Lineups and Showups: What They Are and Why They’re Challenged
Lineups and Showups Use Eyewitness Testimony to Identify Suspects
Watch most any TV detective show and sooner or later, you’re going to see the police (and sometimes prosecutors, too) identify their Bad Guy with a lineup or showup.
These are popular ways for TV police to have eyewitnesses point the finger at the bad guy. Probably saves a lot of time in the plot.
And it’s true, these are legitimate tools used by federal and state law enforcement.
What’s not true? They are based upon eyewitness recollections. And eyewitness testimony is anything but 100% accurate. (This isn’t how they’re portrayed on television.)
Defense lawyers have to fight against their use all the time. The defense attorney may also move the court to refuse to allow not only the out-of-court identification of the defendant, but also any testimony that relates to the lineup or showup. It’s all tainted and unconstitutional.
What is a Lineup?
Lineups happen after the police have taken someone into custody. They happen in both state and federal proceedings. Lineups have been deemed acceptable police procedures for over 50 years now. See, United States v. Wade, 388 U.S. 218, 87 S. Ct. 1926, 18 L. Ed. 2d 1149 (1967).
An example of a lineup is described in the Wade case. There, an FBI agent set up a lineup. Two bank employees watched Mr. Wade, along with “five or six” other prisoners, walk in a line in front of the employees. Those in the lineup wore strips of tape, as the bank robber had done. Each was asked to say things like the instructions given by the bank robber, e.g., “put the money in the bag.” Wade was identified by the two bank employees as the man who robbed the bank. (Of course, this lineup was challenged by Wade’s attorney – that’s how the case ended up before the Supreme Court.)
What is a Showup?
In a showup, there’s no multiple choice for the witness. The police don’t provide a handful of people for the eyewitness’s selection.
In a showup, the eyewitness is shown a single individual and asked, “is this the guy?” One person. Provided by police. These can even happen at a crime scene!

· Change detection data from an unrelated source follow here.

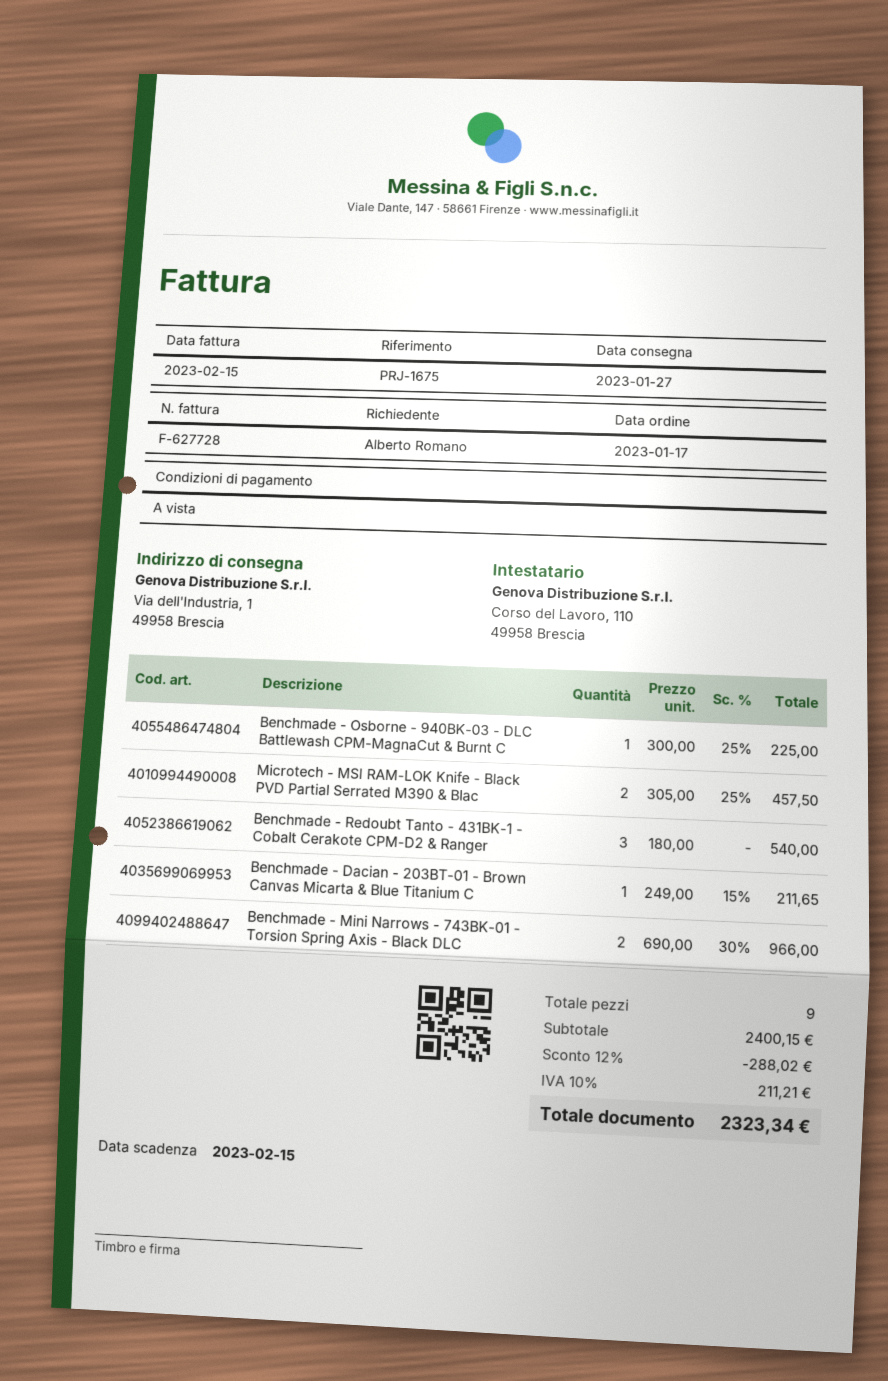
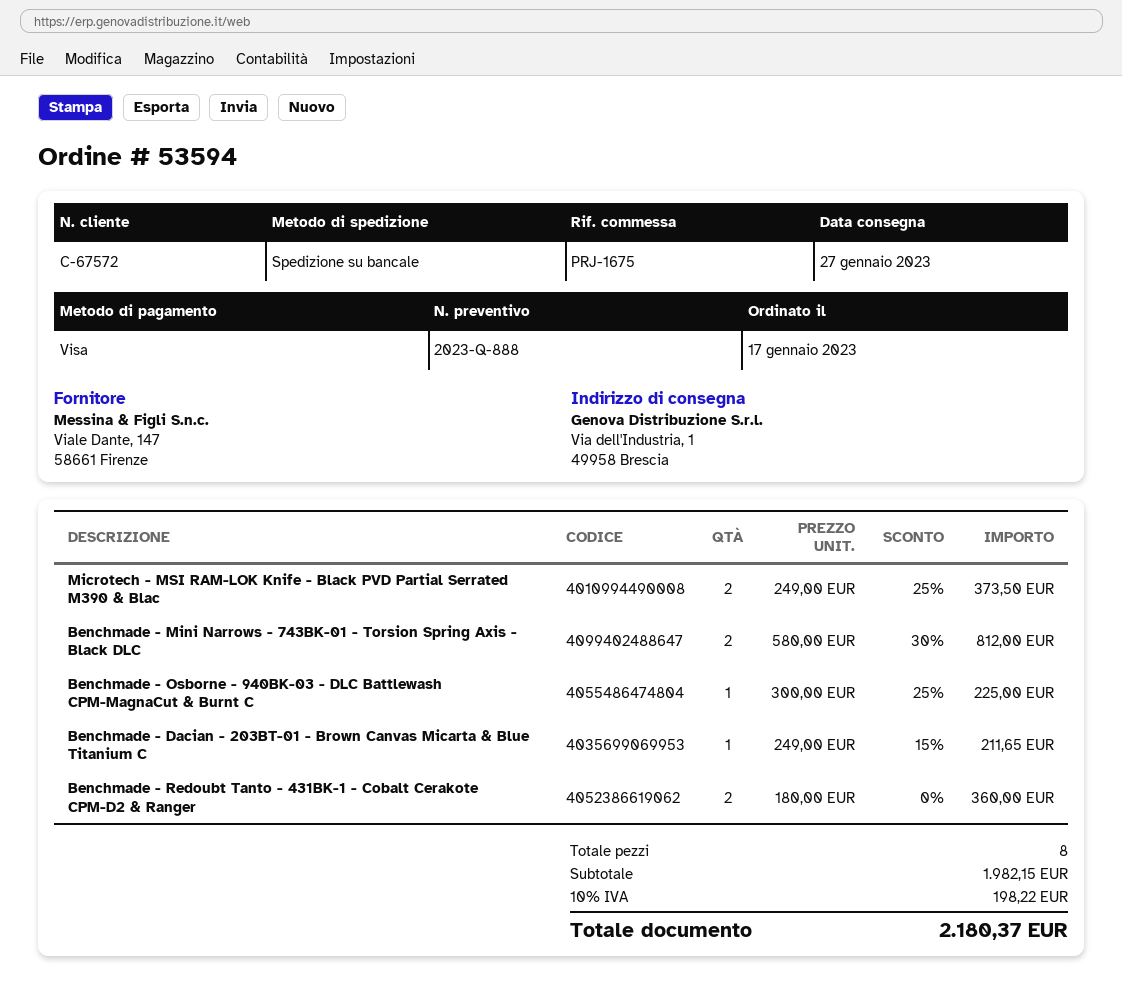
Microtech - MSI RAM-LOK Knife - Black PVD Partial Serrated M390 & Blac: 2 x 305.00 - 25% = 457.50 -> 2 x 249.00 - 25% = 373.50
Benchmade - Redoubt Tanto - 431BK-1 - Cobalt Cerakote CPM-D2 & Ranger: 3 x 180.00 = 540.00 -> 2 x 180.00 = 360.00
Benchmade - Mini Narrows - 743BK-01 - Torsion Spring Axis - Black DLC: 2 x 690.00 - 30% = 966.00 -> 2 x 580.00 - 30% = 812.00
total quantity: 9 -> 8
subtotal: 2400.15 -> 1982.15
discount: 12% = 288.02 -> none
tax: 10% = 211.21 -> 10% = 198.22
total: 2323.34 -> 2180.37

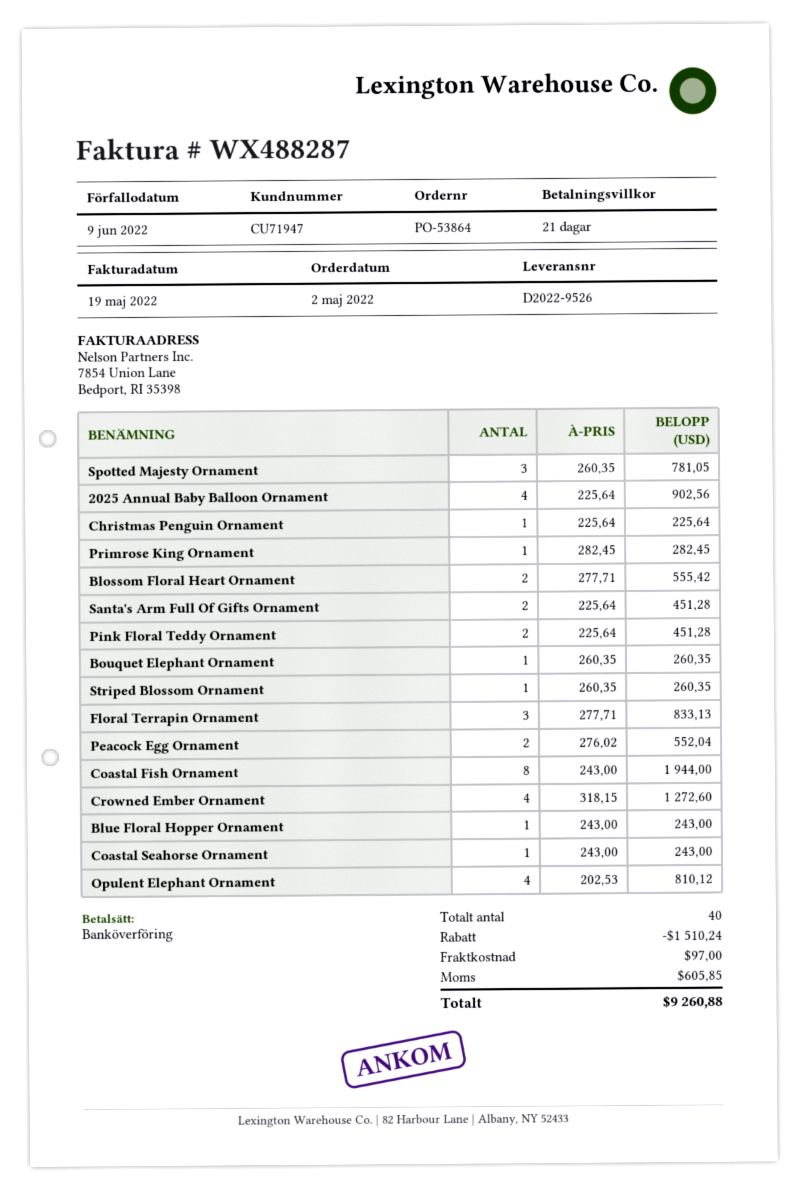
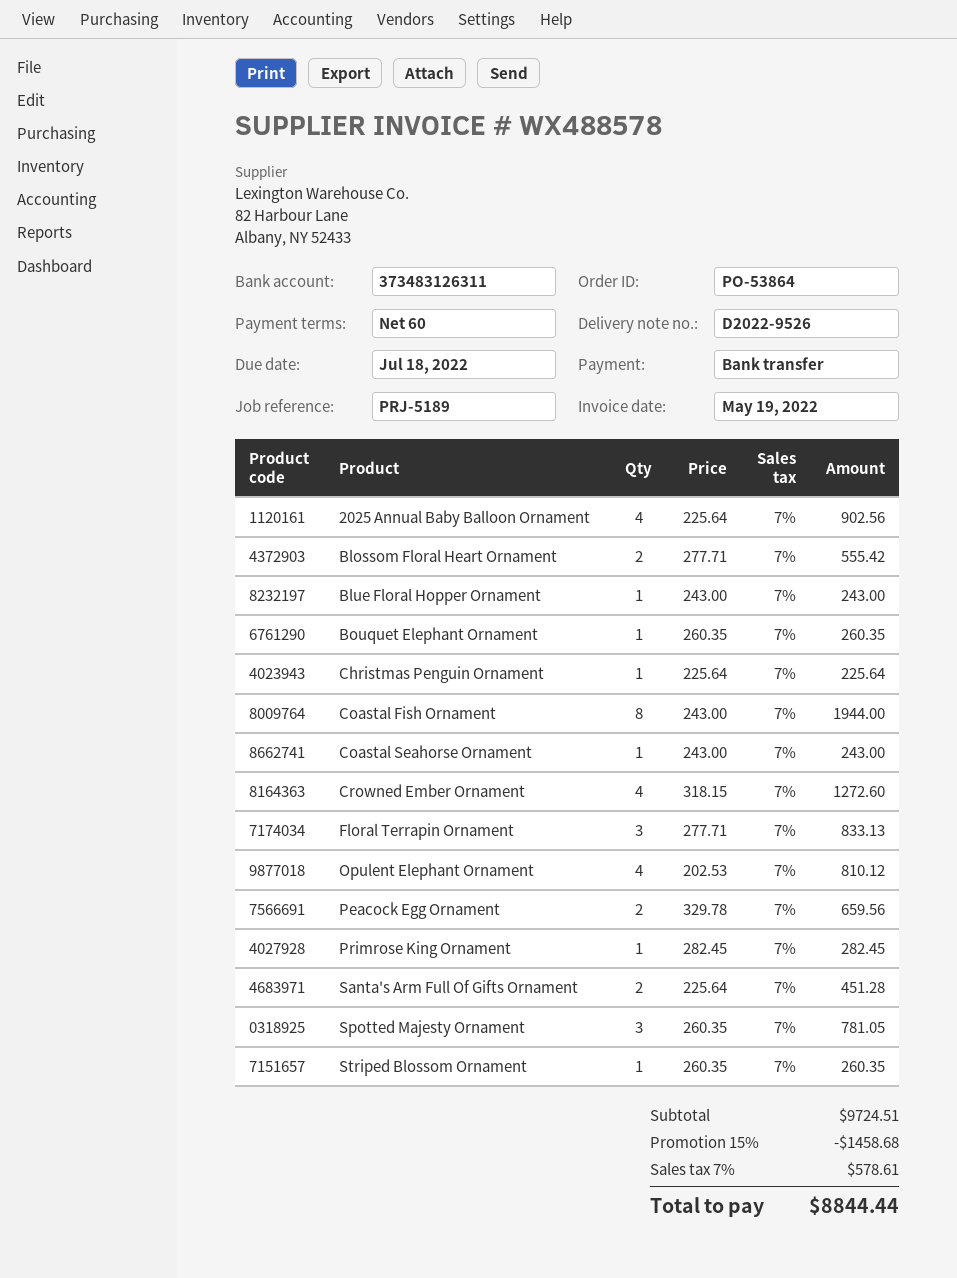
invoice number: WX488287 -> WX488578
payment terms: 21 days -> 60 days
due date: 2022-06-09 -> 2022-07-18
Pink Floral Teddy Ornament: 2 x 225.64 = 451.28 -> none
Peacock Egg Ornament: 2 x 276.02 = 552.04 -> 2 x 329.78 = 659.56
discount: 1510.24 -> 1458.68
shipping: 97.00 -> none
tax: 605.85 -> 578.61
total: 9260.88 -> 8844.44

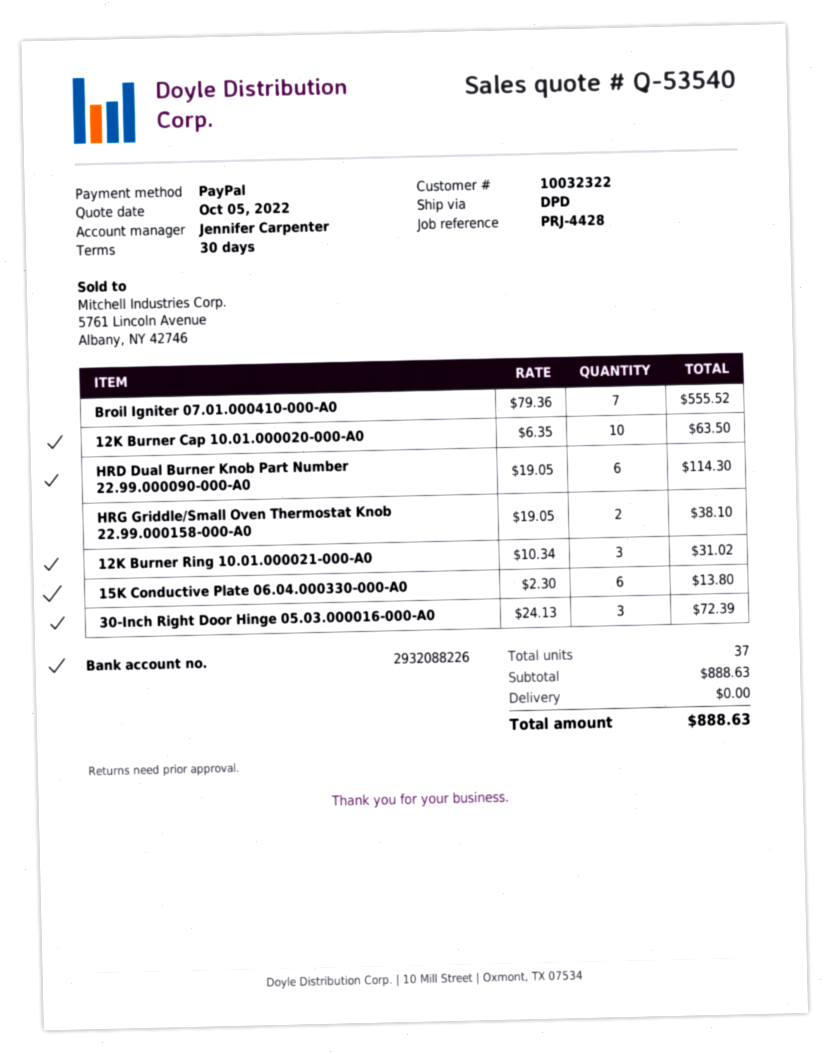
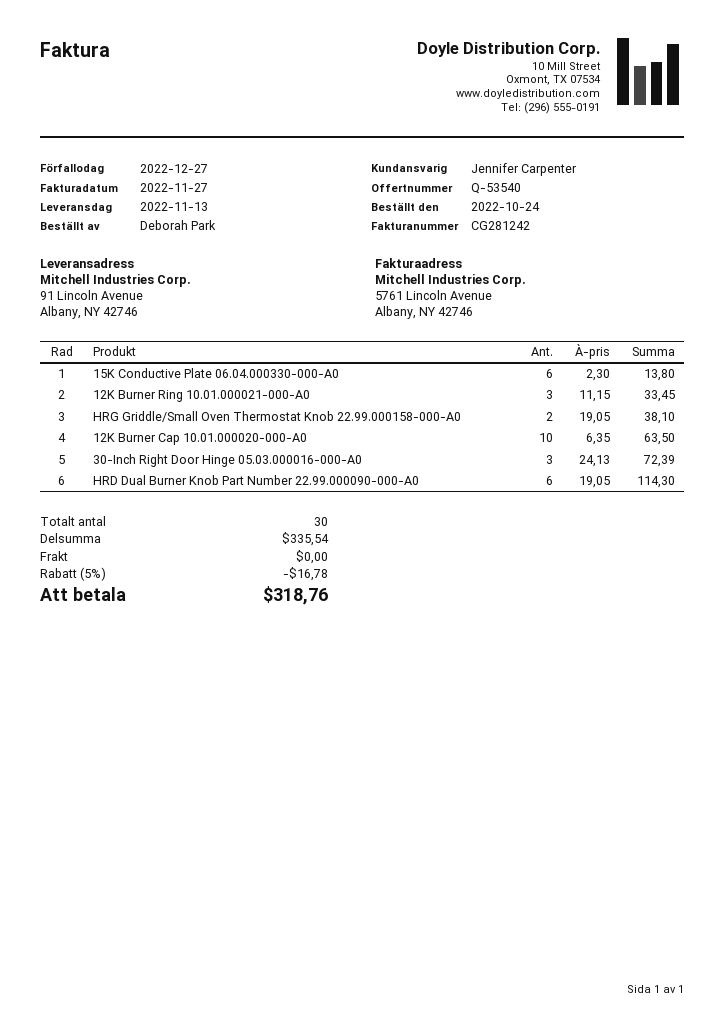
Broil Igniter 07.01.000410-000-A0: 7 x 79.36 = 555.52 -> none
12K Burner Ring 10.01.000021-000-A0: 3 x 10.34 = 31.02 -> 3 x 11.15 = 33.45
total quantity: 37 -> 30
subtotal: 888.63 -> 335.54
discount: none -> 5% = 16.78
total: 888.63 -> 318.76

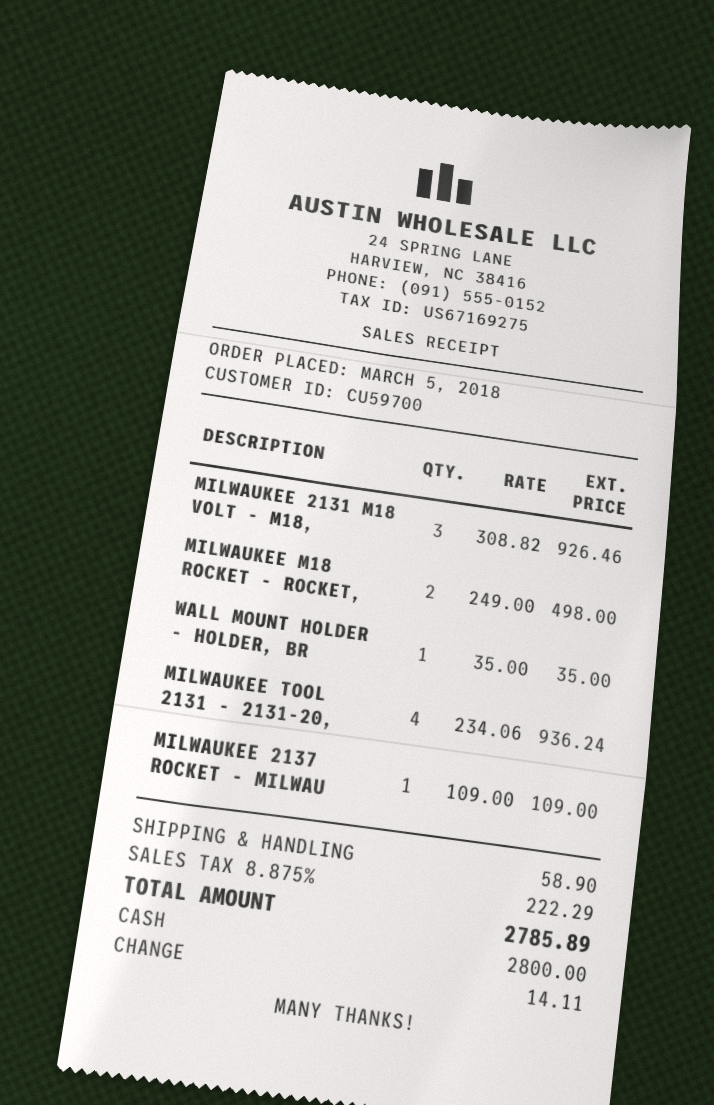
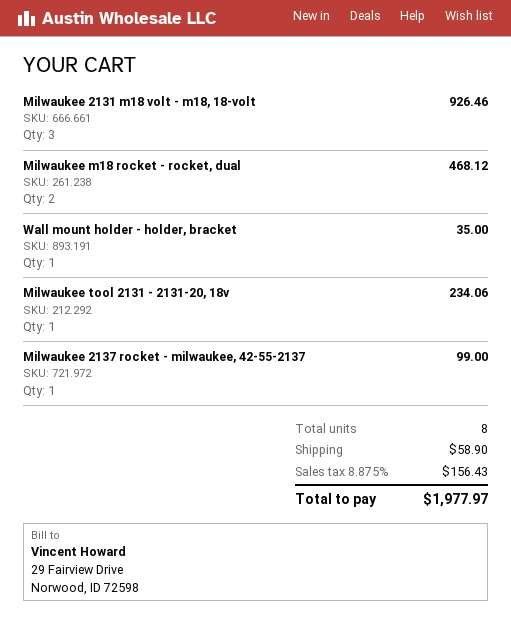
MILWAUKEE M18 ROCKET - ROCKET,: 2 for 498.00 -> 2 for 468.12
MILWAUKEE TOOL 2131 - 2131-20,: 4 for 936.24 -> 1 for 234.06
MILWAUKEE 2137 ROCKET - MILWAU: 1 for 109.00 -> 1 for 99.00
tax: 8.875% = 222.29 -> 8.875% = 156.43
total: 2785.89 -> 1977.97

Needless to say, a showup is controversial and distrusted. There’s lots to challenge when a showup is used. How can these be fair? One basic point here:
“A show-up is inherently suggestive because the witness is likely to be influenced by the fact that the police appear to believe the person brought in is guilty, since presumably the police would not bring in someone that they did not suspect had committed the crime.” CICCHINI, MICHAEL D., and JOSEPH G. EASTON. “REFORMING THE LAW ON SHOW-UP IDENTIFICATIONS.” The Journal of Criminal Law and Criminology (1973-) 100, no. 2 (2010): 381-413.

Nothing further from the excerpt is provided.